Even in 2004 it was obvious the Arctic was warming very rapidly,, and the many impacts of climate change were blindingly obvious and in your face. I returned from Alaska determined to do more. My second photo shoot was to the remote island Nation of Tuvalu, in the Pacific Ocean. More people climb Everest every year, than visit Funafuti, one of Tuvalu’s main islands. These low lying coral atop islands are extremely vulnerable to sea level rise. I had planned my trip for the highest Spring tides of the year. At high tide the middle of the islands were in places four feet under water. Tuvalu will probably be the first country to completely disappear as a result of climate change. It wasn’t long before I decided I should try and document the impacts of climate change on every continent. Something, that thirteen years on I have achieved.

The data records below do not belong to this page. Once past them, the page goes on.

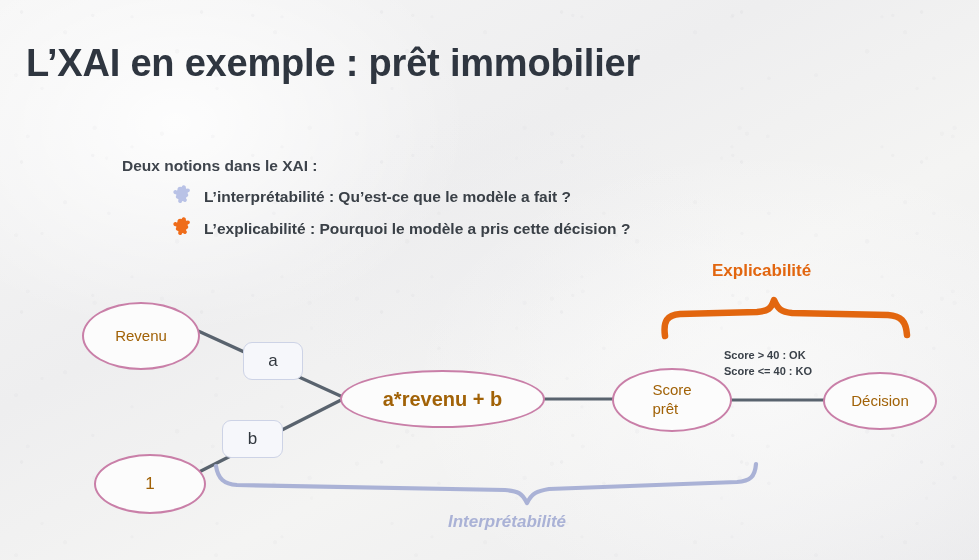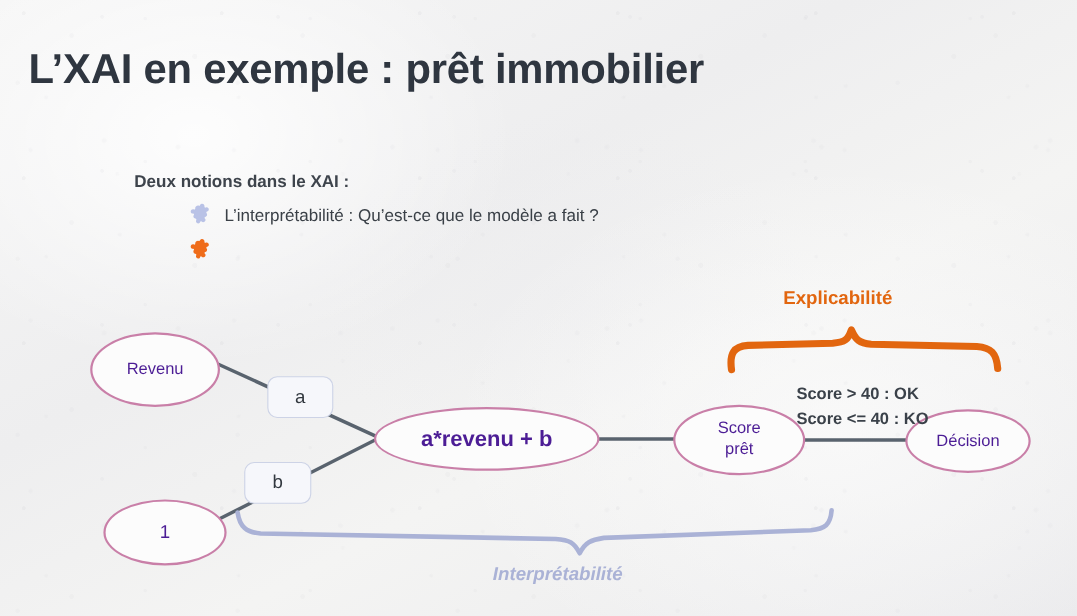--- a/index.html
+++ b/index.html
@@ -88,7 +88,7 @@
     flex: 0 0 auto;
   }
   .bullet-text {
-    font-weight: normal;
+    font-weight: bold;
     font-size: 15.5px;
     color: #3a4047;
   }

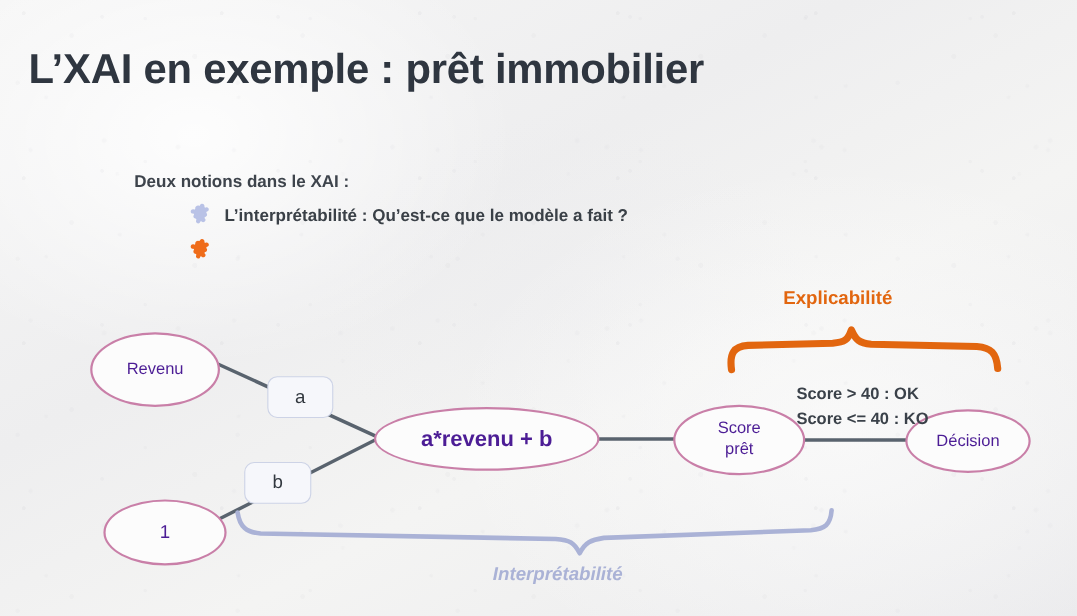--- a/index.html
+++ b/index.html
@@ -191,6 +191,7 @@
           <path fill="#ef6c1a" d="M25 7c-4 0-7 3-6.6 6.8.2 2-1.4 2.6-2.7 1.9-3.2-1.8-7 .4-7.4 4-.3 3.2 2.2 5.6 5.2 5.4 2-.2 2.8 1.6 1.8 2.9-2.3 3-.6 7.3 3.2 8.1 2.1.4 3 1.9 2.2 3.3-1.9 3.3.4 7.4 4.2 7.6 2.6.2 4-1.6 4.4-3.3.4-1.9 2.3-2.3 3.4-1.1 2.6 2.8 7 1.8 8.4-1.6.9-2.2.2-4-1-5-1.5-1.2-1-3.2.8-3.6 3.8-.9 5.4-5.2 3-8.2-1.2-1.5-.6-3.2 1.1-3.6 3.7-.8 5.2-5.3 2.6-8-1.7-1.8-3.9-1.9-5.5-1.1-1.7.8-3.3-.5-3-2.3.6-3.7-2.6-6.8-6.3-6.2-2 .3-3.1 1.7-3.6 3.1-.6 1.8-2.7 2.1-3.9.7C28.3 7.8 26.8 7 25 7z"></path>
         </svg>
       </span>
+      <span class="bullet-text">L’explicabilité : Pourquoi le modèle a pris cette décision ?</span>
     </div>
   </div>
 

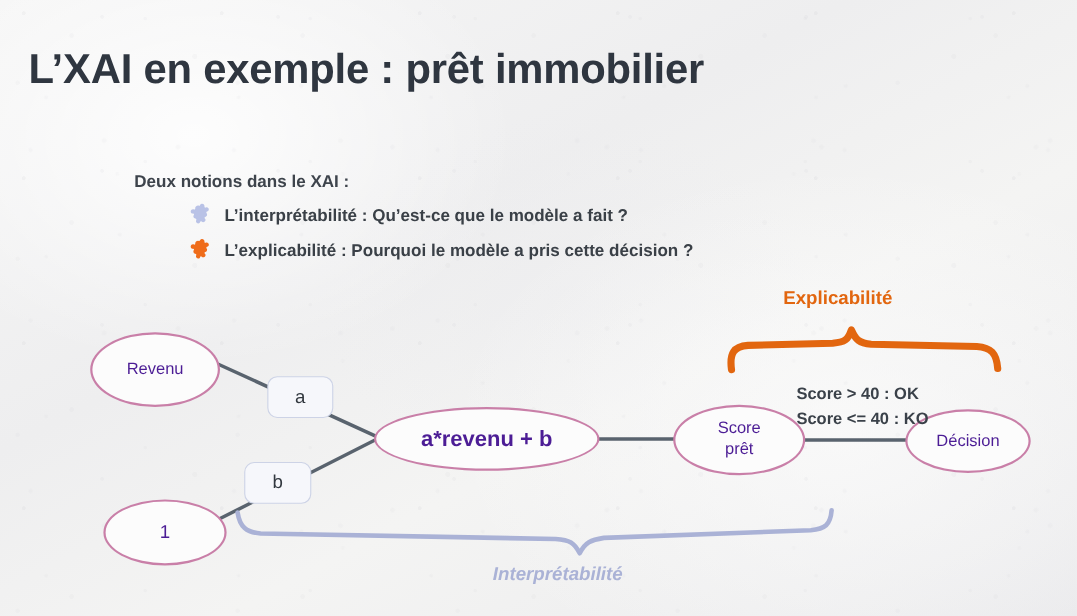--- a/index.html
+++ b/index.html
@@ -106,8 +106,8 @@
     display: flex;
     align-items: center;
     justify-content: center;
-    text-align: center;
-    color: #4c1d95;
+    text-align: left;
+    color: #a16207;
     font-size: 15px;
     line-height: 1.25;
     box-sizing: border-box;

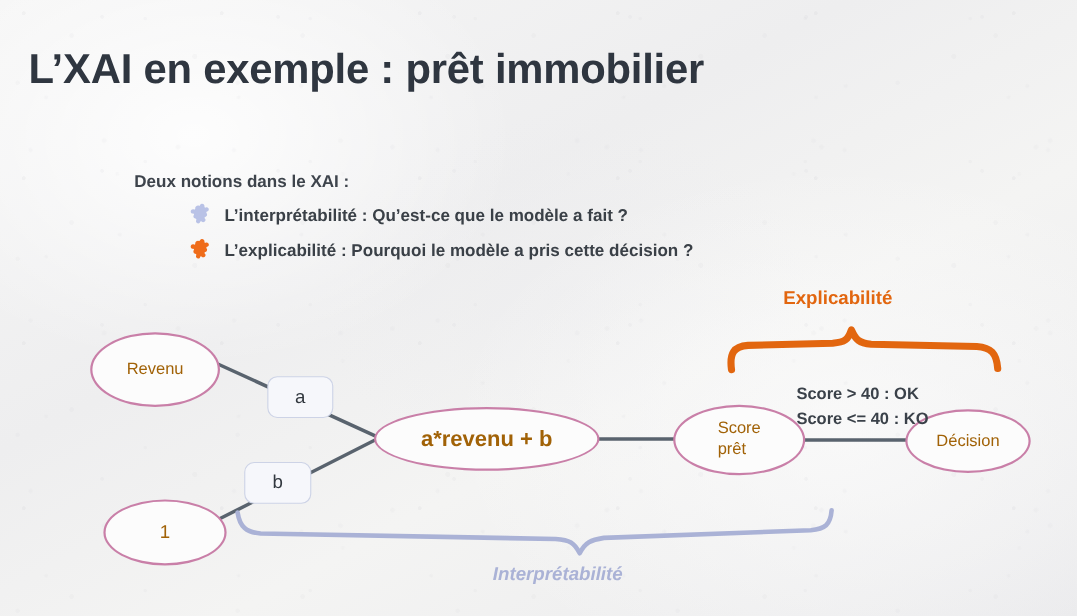--- a/index.html
+++ b/index.html
@@ -138,7 +138,7 @@
     position: absolute;
     left: 724px;
     top: 348px;
-    font-size: 15px;
+    font-size: 11px;
     font-weight: bold;
     color: #3a4149;
     line-height: 1.45;

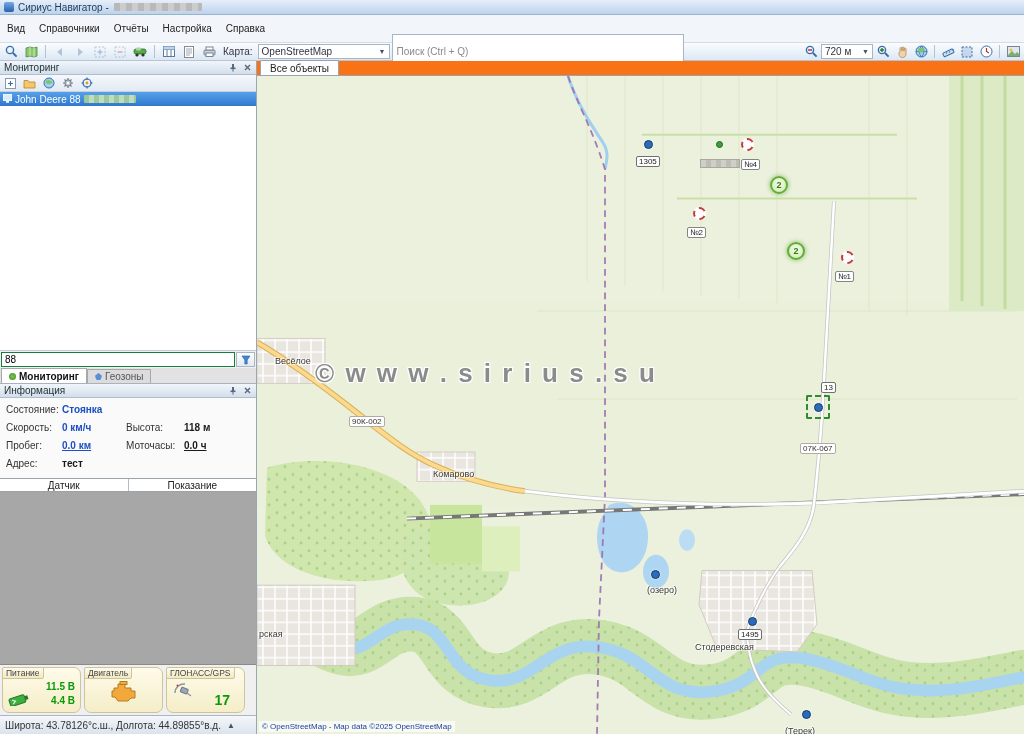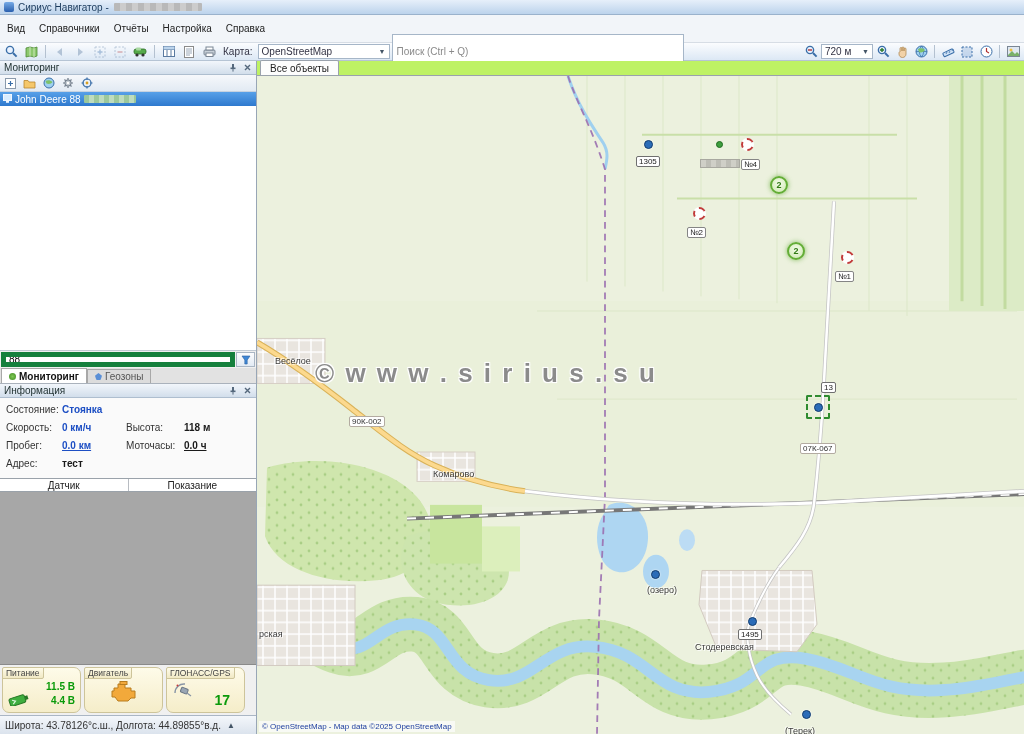--- a/index.html
+++ b/index.html
@@ -92,7 +92,7 @@
   .sb-caret { font-size:8px; color:#456; }
 
   
-  .map-tabs { height:15px; flex:none; background:#bef264; border-bottom:1px solid #9aa2ac; display:flex; align-items:flex-end; padding-left:3px; }
+  .map-tabs { height:15px; flex:none; background:#f97316; border-bottom:1px solid #9aa2ac; display:flex; align-items:flex-end; padding-left:3px; }
   .map-tab { height:15px; background:#fdfdfd; border:1px solid #9aa2ac; border-bottom:none; border-radius:2px 2px 0 0;
              padding:0 9px; font-size:10px; color:#222; display:flex; align-items:center; }
   .map-view { flex:1; position:relative; overflow:hidden; background:#ecf1de; min-height:0; }

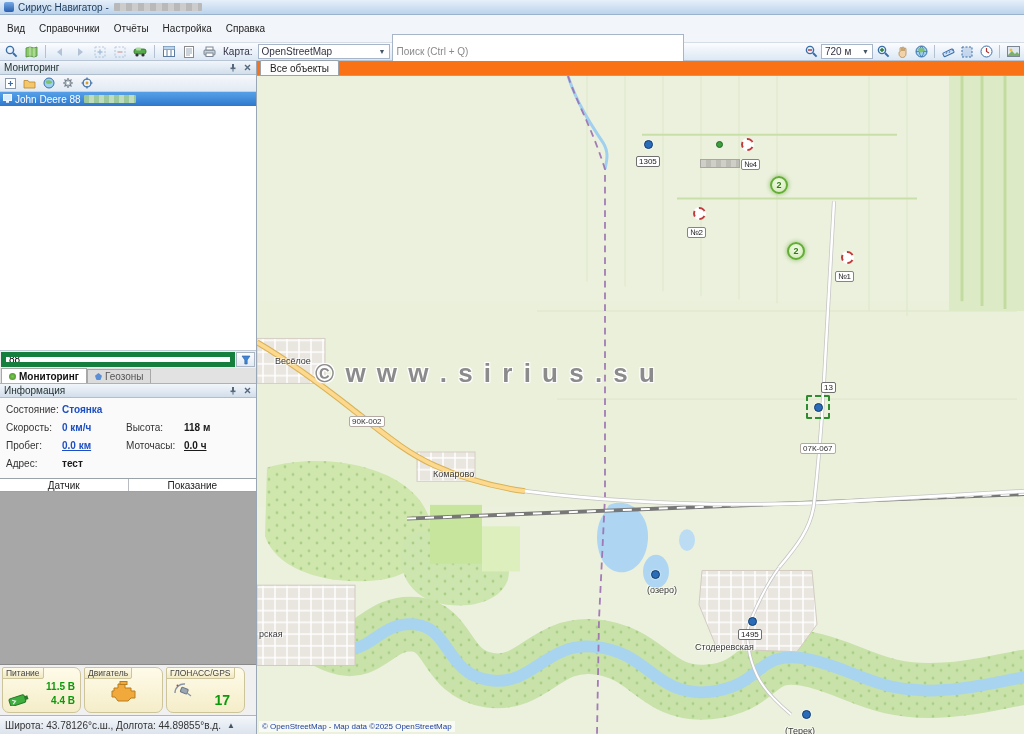--- a/index.html
+++ b/index.html
@@ -51,7 +51,7 @@
   .redact.unit-redact { width:52px; height:8px; background:repeating-linear-gradient(90deg,#9cc89c 0 5px,#bedcbe 5px 10px); }
 
   .filter-row { height:18px; flex:none; display:flex; align-items:center; background:#f0f0f0; border-top:1px solid #c2cad4; padding:1px; gap:1px; }
-  .filter-input { flex:1; height:15px; border:5px solid #15803d; font-size:10px; padding:0 3px; background:#fff; }
+  .filter-input { flex:1; height:15px; border:1px solid #15803d; font-size:10px; padding:0 3px; background:#fff; }
   .filter-btn { width:19px; height:15px; border:1px solid #aab6c4; background:linear-gradient(#fdfdfe,#e2eaf4);
                 display:flex; align-items:center; justify-content:center; }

Following a successful crowd funding program, I have just published “Images From a Warming Planet”, a 416 page hardback, art photography book containing 500 of the best images from my epic journey around the planet. The book has come out to amazing reviews and is on sale now. You can read the reviews and see around 100 of the pages online , as well as purchase the book at http://www.imagesfromawarmingplanet.net Jonathon Porritt who wrote the foreword for the book called it "An extraordinary collection of images, and a powerful call to action". The journey was not without its dangers, I came close to falling down a crevasse on the Greenland ice sheet, and narrowly avoided being avalanched in the Himalayas. I suffered intimidation and hassle at every turn, including arrest by the Chinese Army, threatened with arrest by the Royal Canadian Mounted Police if I so much as took one step off the highway, whilst documenting the tar sands. I have been stopped and searched by the police on countless occasions, including being tailed by four Metropolitan Police Officers for seven hours whilst documenting the climate camp at Heathrow. My last photo shoot to Bolivia, ended in a head on collision which wrote off my hire car, and resulted in the hire car company locking me in a hotel, and trying to defraud $50,000 from my credit card.
As my book when to print, I heard that the residents of Shishmaref had taken the unprecedented step of voting to leave their island home. It is simply getting unsustainable to continue to live there, as every more and more of the island disappears under the waves. They hope to set up a new community on the mainland of Alaska, but the US government will not provide the funding to do so.